[TOC]
# 26. Unicode in ES6
This chapter explains the improved support for Unicode that ECMAScript 6 brings. For a general introduction to Unicode, read Chap. “[Unicode and JavaScript](http://speakingjs.com/es5/ch24.html)” in “Speaking JavaScript”.
## 26.1 Unicode is better supported in ES6
There are three areas in which ECMAScript 6 has improved support for Unicode:
- Unicode escapes for code points beyond 16 bits: `\u{···}`
Can be used in identifiers, string literals, template literals and regular expression literals. They are explained in the next section.
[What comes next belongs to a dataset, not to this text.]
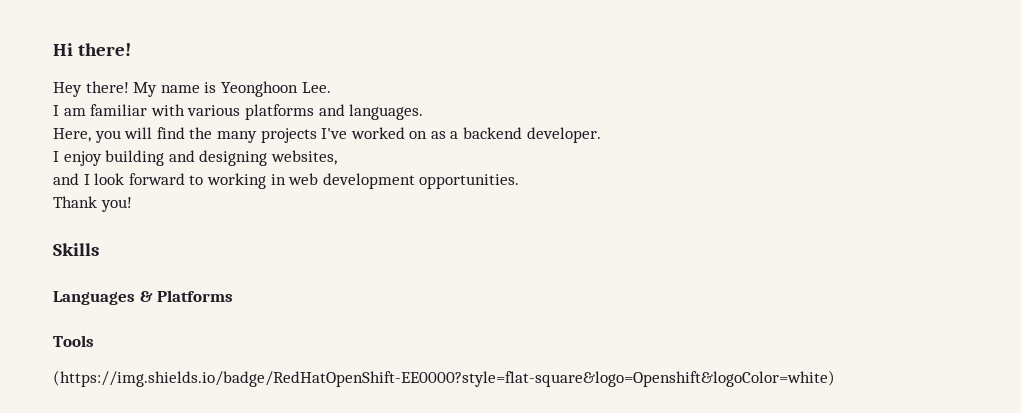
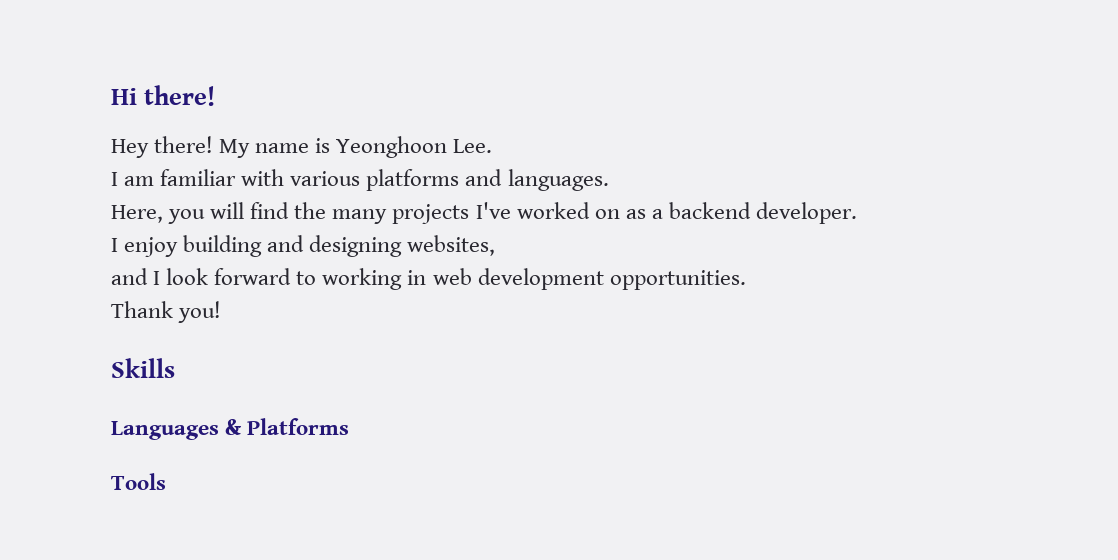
[53,370,835,387] // (https://img.shields.io/badge/RedHatOpenShift-EE0000?style=flat-square&logo=Openshift&logoColor=white) -> (166, 481) none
- [Strings](ch_strings.html#ch_strings):
- Iteration honors Unicode code points.
- Read code point values via `String.prototype.codePointAt()`.
- Create a string from code point values via `String.fromCodePoint()`.
- [Regular expressions](ch_regexp.html#ch_regexp):
- New flag `/u` (plus boolean property `unicode`) improves handling of surrogate pairs.
Additionally, ES6 is based on Unicode version 5.1.0, whereas ES5 is based on Unicode version 3.0.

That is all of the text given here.